_Problem statement_
Go through the material and copy every line in which "propiedad" appears.
(Data records)
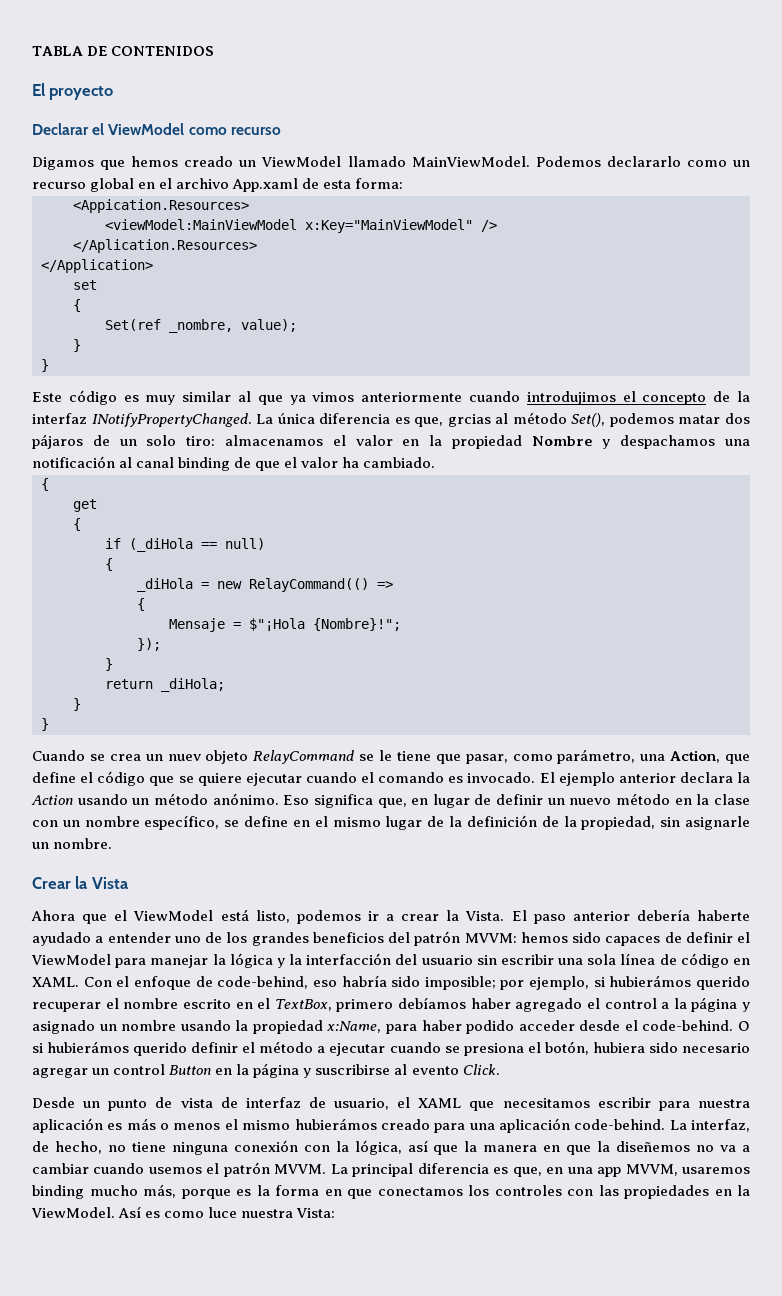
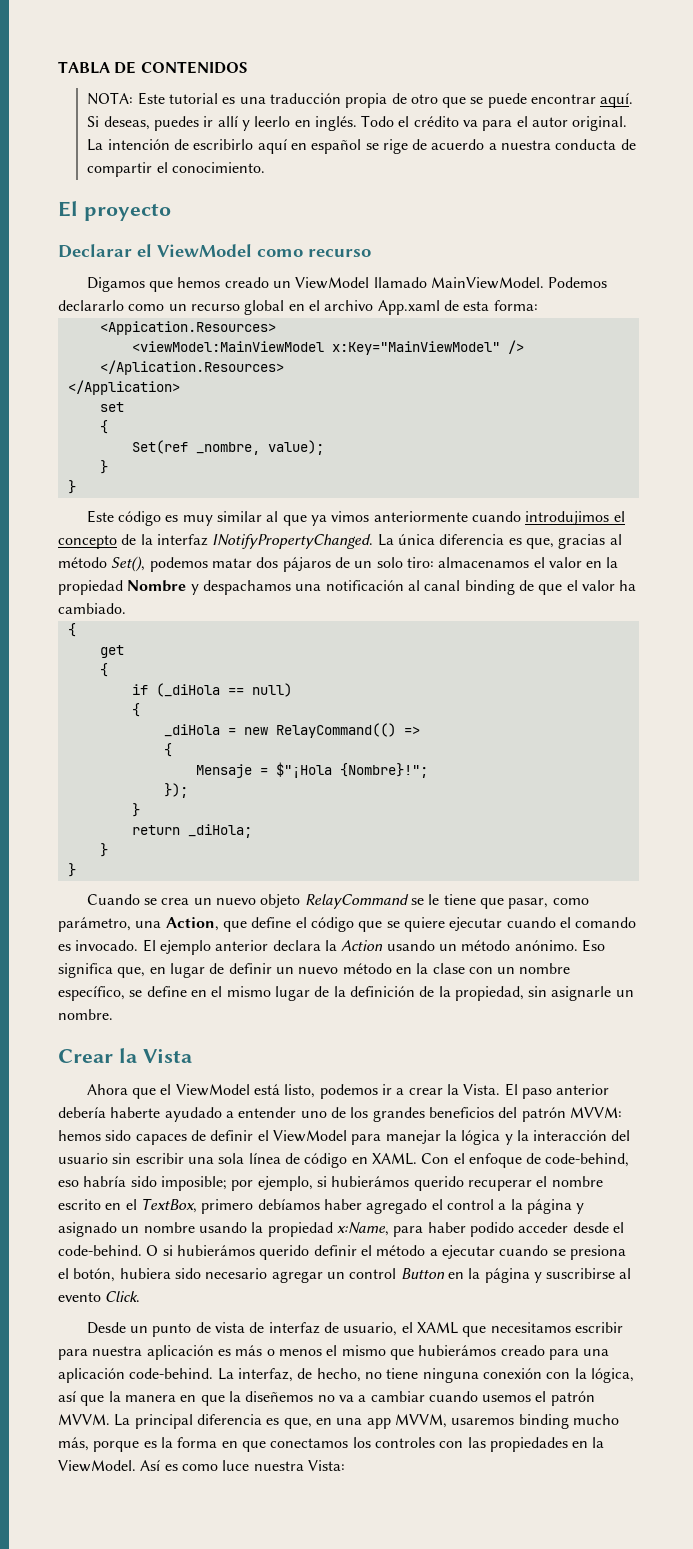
+ NOTA: Este tutorial es una traducción propia de otro que se puede encontrar aquí. Si deseas, puedes ir allí y leerlo en inglés. Todo el crédito va para el autor original. La intención de escribirlo aquí en español se rige de acuerdo a nuestra conducta de compartir el conocimiento.
- La única diferencia es que, grcias al método Set(), podemos matar dos pájaros de un solo tiro: almacenamos el valor en la propiedad Nombre y despachamos una notificación al canal binding de que el valor ha cambiado.
+ La única diferencia es que, gracias al método Set(), podemos matar dos pájaros de un solo tiro: almacenamos el valor en la propiedad Nombre y despachamos una notificación al canal binding de que el valor ha cambiado.
- Cuando se crea un nuev objeto RelayCommand se le tiene que pasar, como parámetro, una Action, que define el código que se quiere ejecutar cuando el comando es invocado.
+ Cuando se crea un nuevo objeto RelayCommand se le tiene que pasar, como parámetro, una Action, que define el código que se quiere ejecutar cuando el comando es invocado.
- El paso anterior debería haberte ayudado a entender uno de los grandes beneficios del patrón MVVM: hemos sido capaces de definir el ViewModel para manejar la lógica y la interfacción del usuario sin escribir una sola línea de código en XAML.
+ El paso anterior debería haberte ayudado a entender uno de los grandes beneficios del patrón MVVM: hemos sido capaces de definir el ViewModel para manejar la lógica y la interacción del usuario sin escribir una sola línea de código en XAML.
- Desde un punto de vista de interfaz de usuario, el XAML que necesitamos escribir para nuestra aplicación es más o menos el mismo hubierámos creado para una aplicación code-behind.
+ Desde un punto de vista de interfaz de usuario, el XAML que necesitamos escribir para nuestra aplicación es más o menos el mismo que hubierámos creado para una aplicación code-behind.

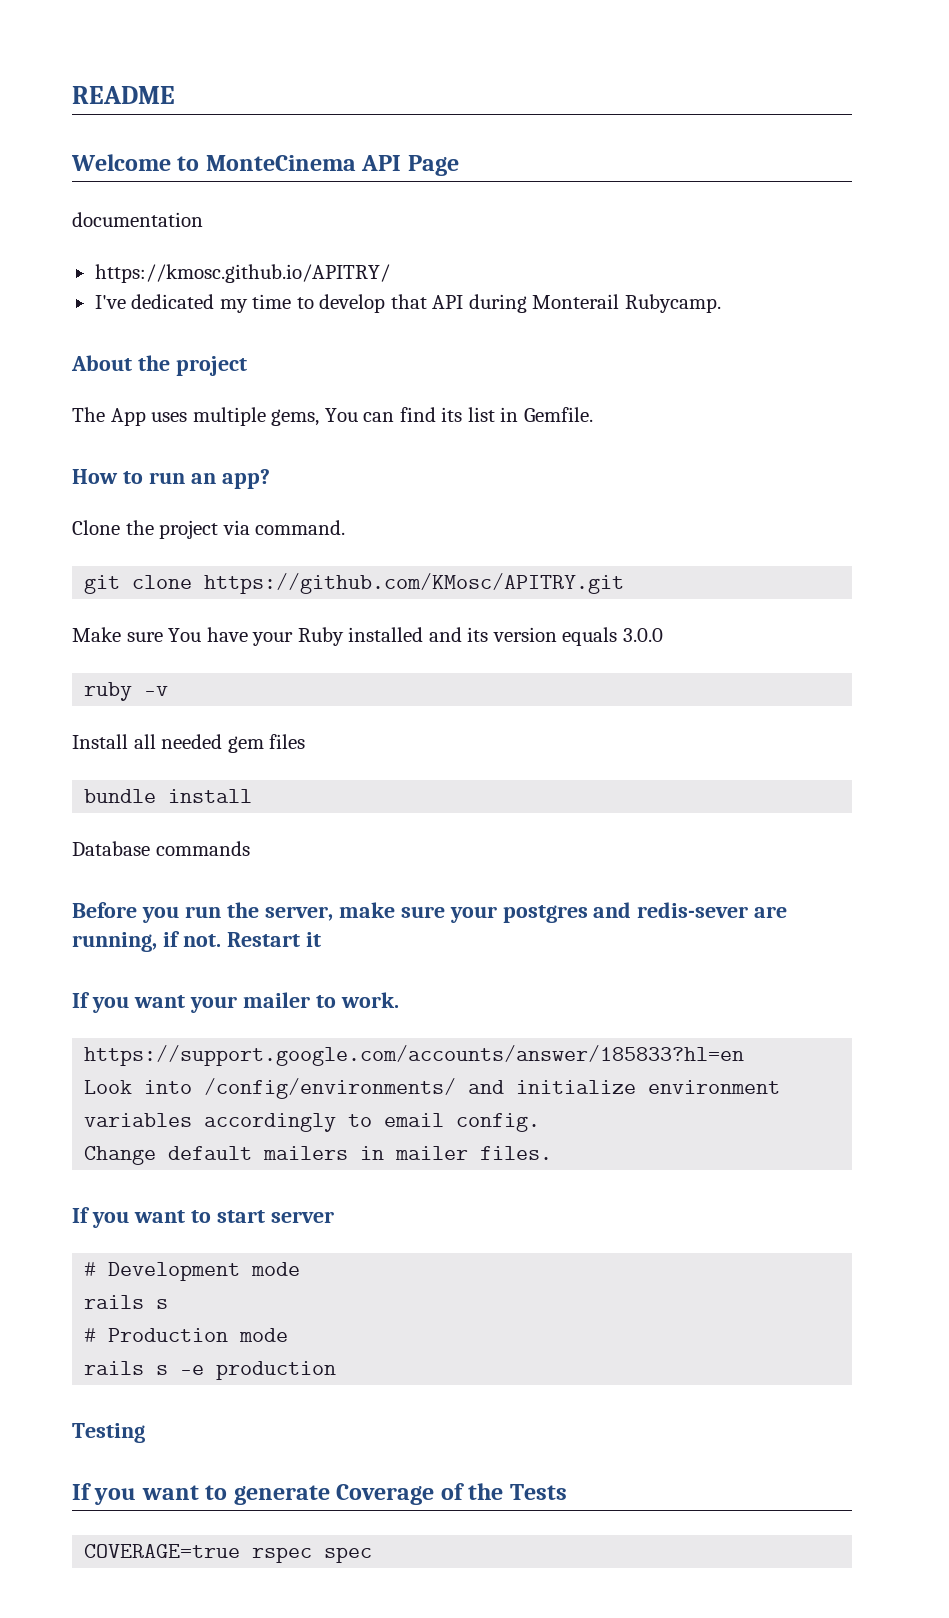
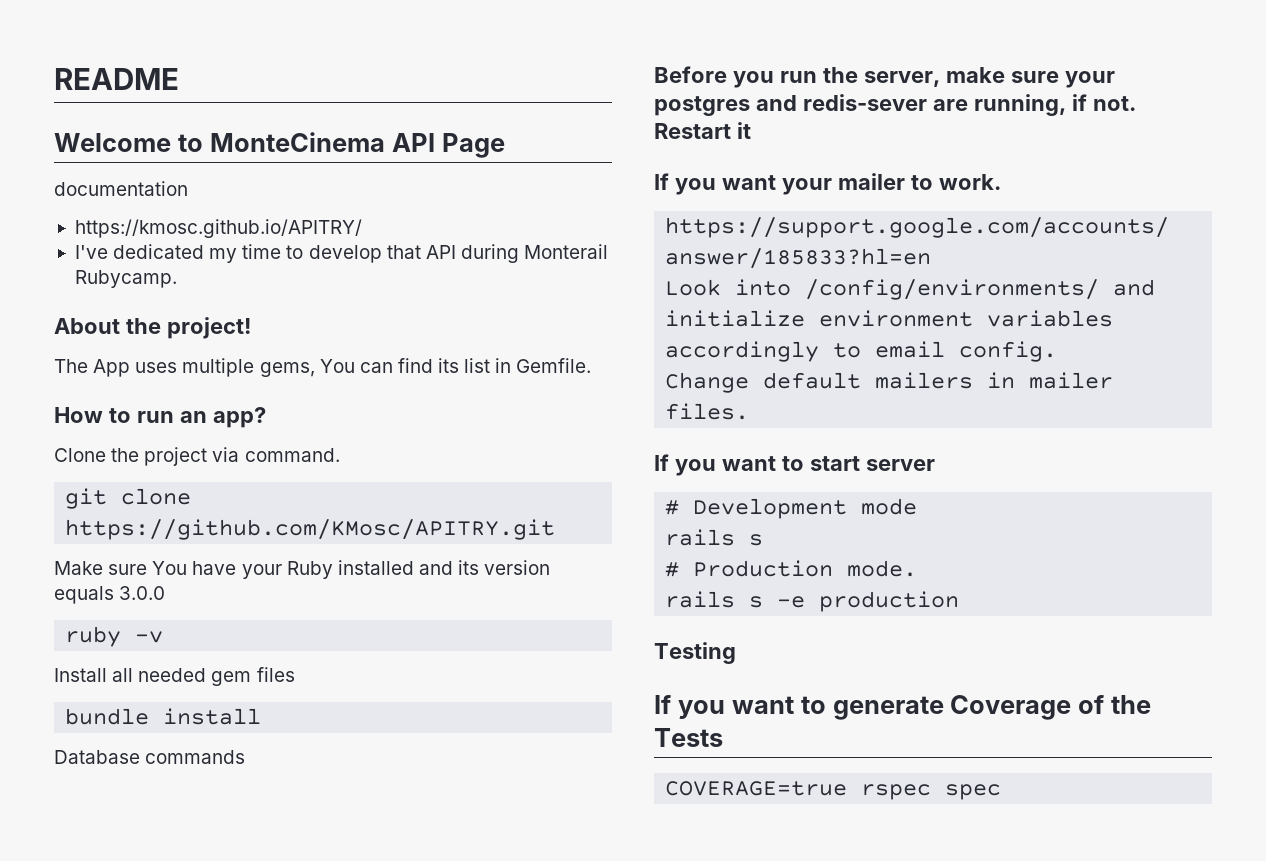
- About the project
+ About the project!
- # Production mode
+ # Production mode.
(End Data records)
_Output of the exercise_
- La única diferencia es que, grcias al método Set(), podemos matar dos pájaros de un solo tiro: almacenamos el valor en la propiedad Nombre y despachamos una notificación al canal binding de que el valor ha cambiado.
+ La única diferencia es que, gracias al método Set(), podemos matar dos pájaros de un solo tiro: almacenamos el valor en la propiedad Nombre y despachamos una notificación al canal binding de que el valor ha cambiado.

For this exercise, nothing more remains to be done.